Give back exactly the lines of the data below, starting with the line that has "none -> <div><span>35</span><span><span>#include</span>" and going on through the line that has "none -> <div><span>56</span><span></span></div>".

▶ DATASET CONTENT
======

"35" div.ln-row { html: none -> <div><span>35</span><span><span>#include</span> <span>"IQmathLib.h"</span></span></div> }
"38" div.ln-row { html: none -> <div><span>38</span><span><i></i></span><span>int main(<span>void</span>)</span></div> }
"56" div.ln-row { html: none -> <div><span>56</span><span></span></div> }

======

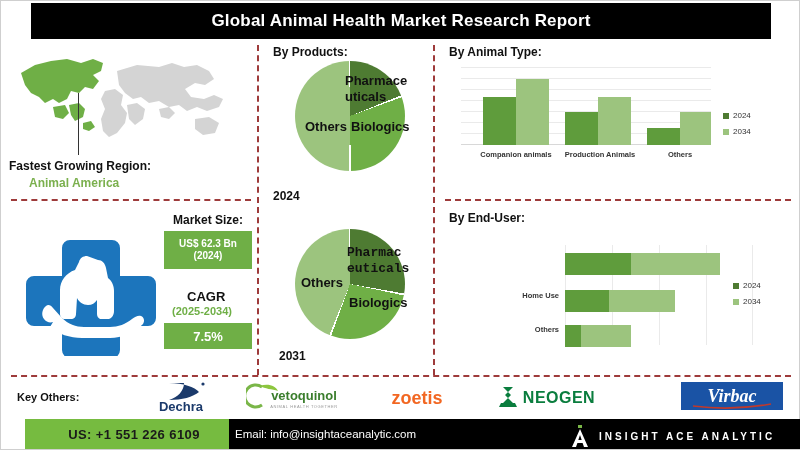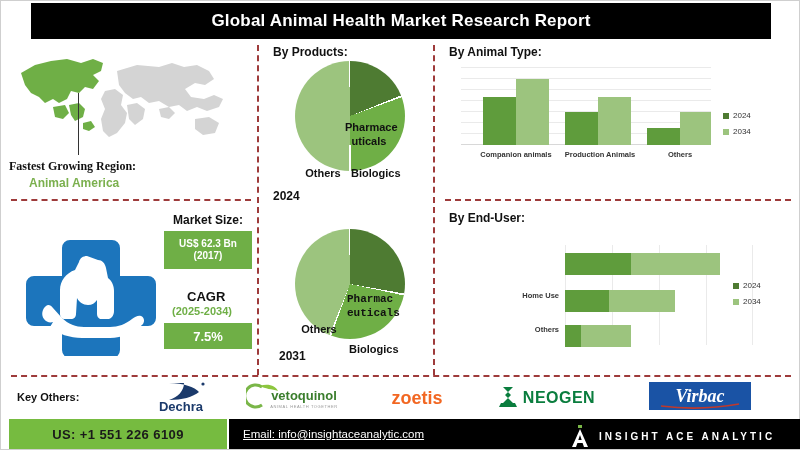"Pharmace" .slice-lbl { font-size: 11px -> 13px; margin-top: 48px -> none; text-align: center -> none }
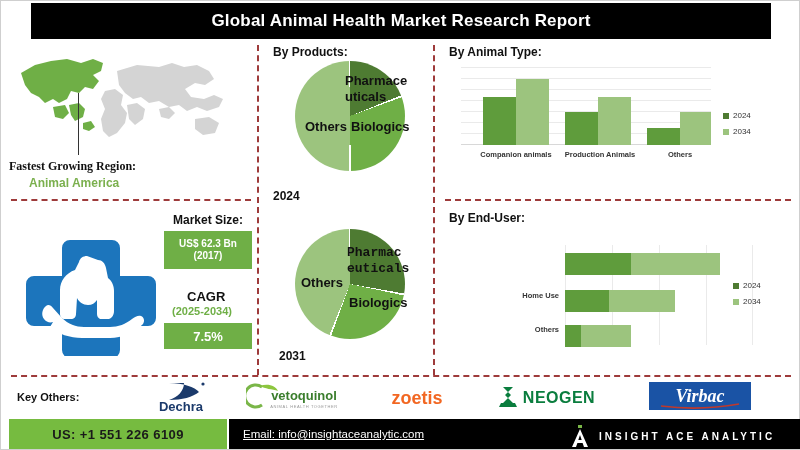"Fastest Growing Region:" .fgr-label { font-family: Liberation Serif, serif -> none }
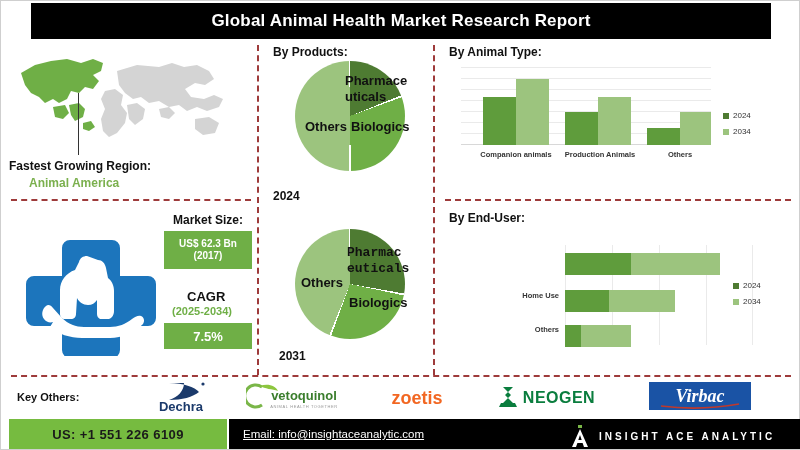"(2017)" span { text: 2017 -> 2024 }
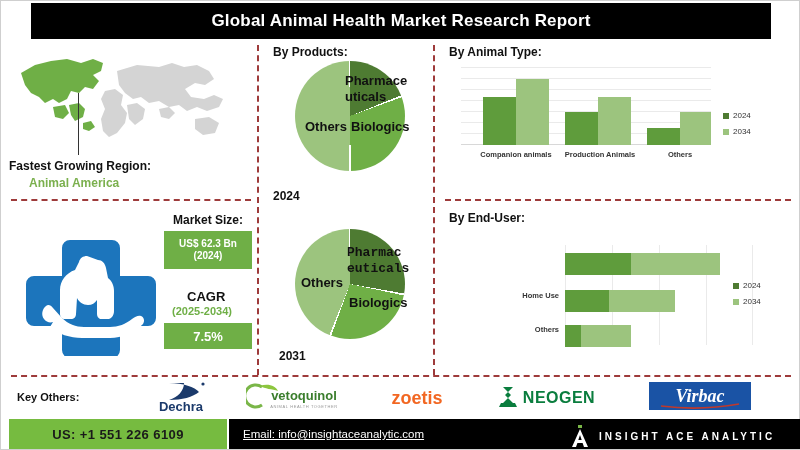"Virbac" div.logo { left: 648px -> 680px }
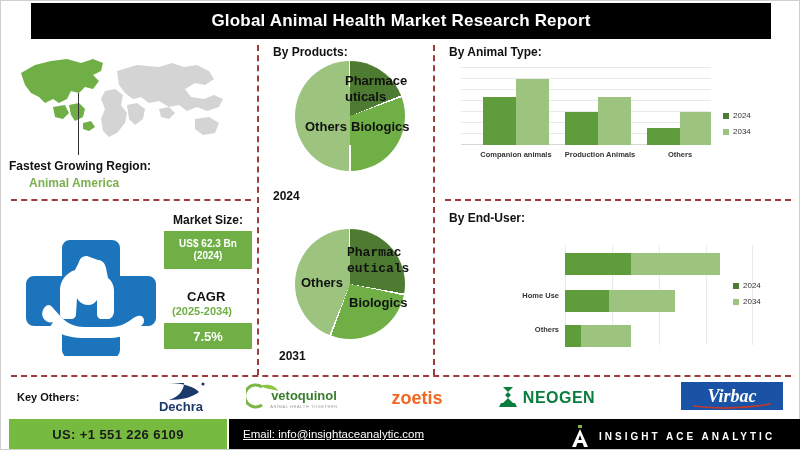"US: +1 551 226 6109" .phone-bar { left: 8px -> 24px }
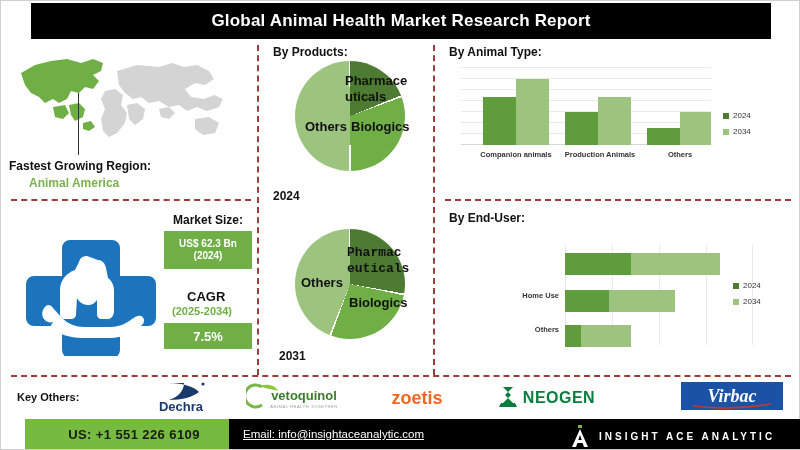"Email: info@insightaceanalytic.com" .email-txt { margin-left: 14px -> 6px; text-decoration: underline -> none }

======

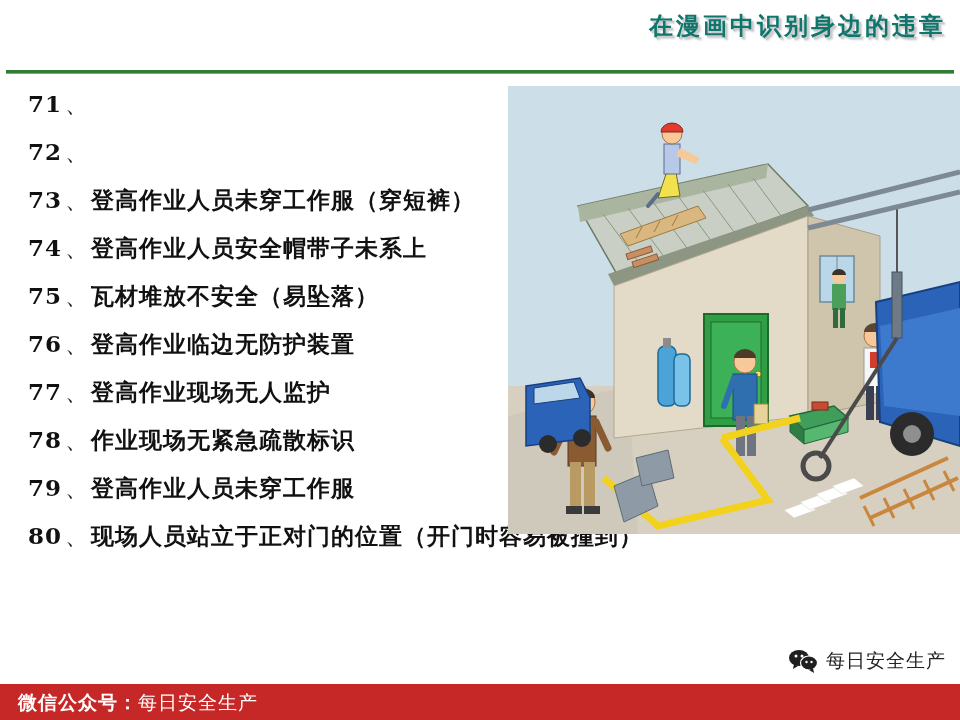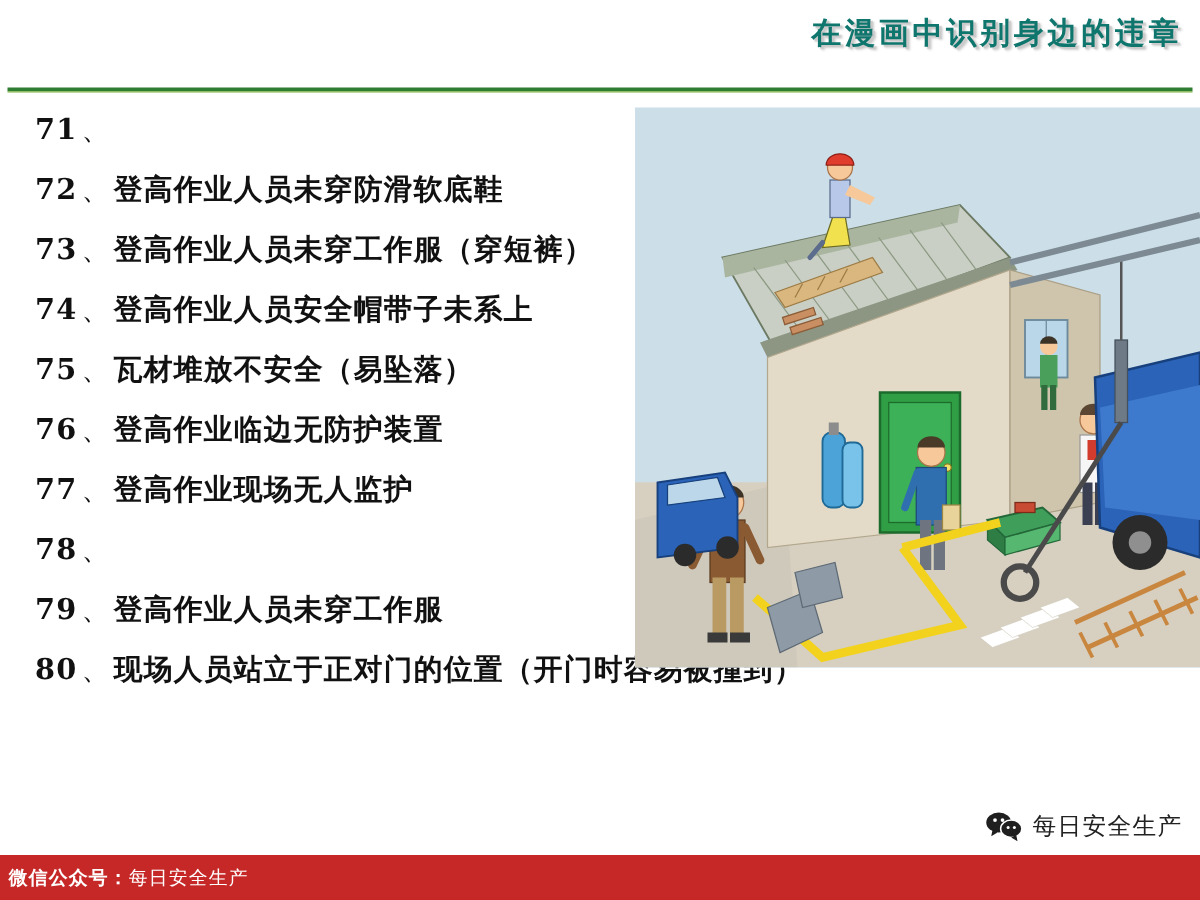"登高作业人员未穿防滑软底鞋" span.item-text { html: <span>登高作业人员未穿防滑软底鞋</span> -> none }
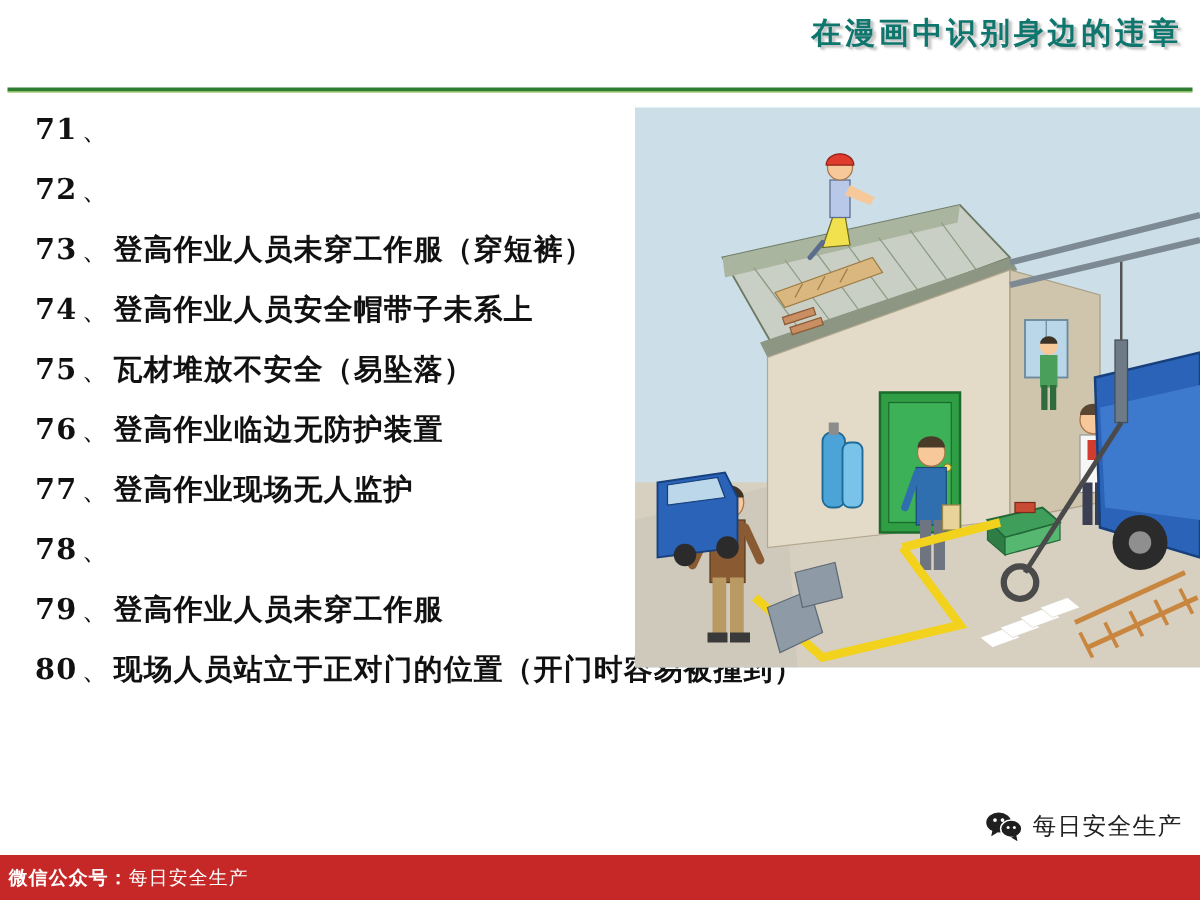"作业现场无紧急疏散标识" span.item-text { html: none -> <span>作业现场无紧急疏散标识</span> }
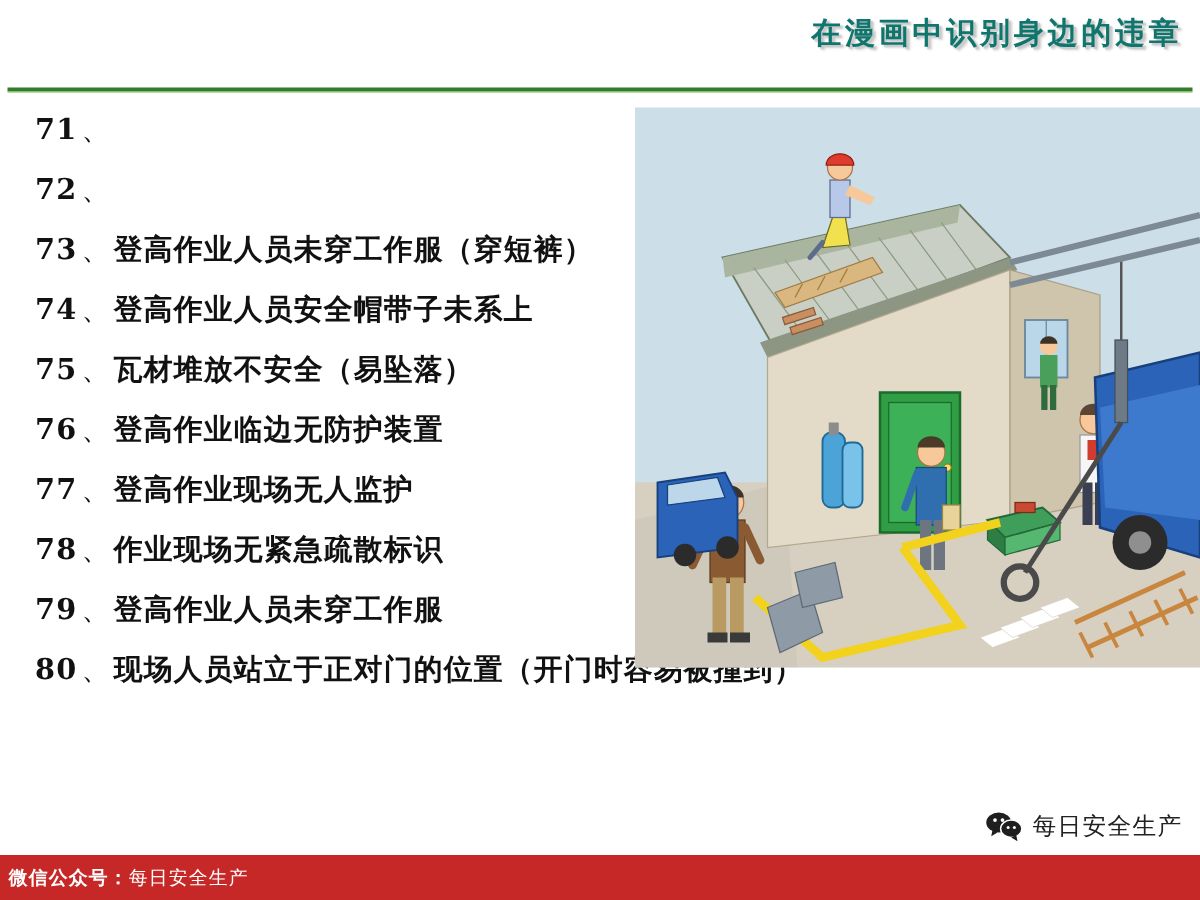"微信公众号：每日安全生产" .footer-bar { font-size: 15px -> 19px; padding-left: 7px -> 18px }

======

▶ ANSWER TO THIS EXERCISE
"35" div.ln-row { html: none -> <div><span>35</span><span><span>#include</span> <span>"IQmathLib.h"</span></span></div> }
"38" div.ln-row { html: none -> <div><span>38</span><span><i></i></span><span>int main(<span>void</span>)</span></div> }
"56" div.ln-row { html: none -> <div><span>56</span><span></span></div> }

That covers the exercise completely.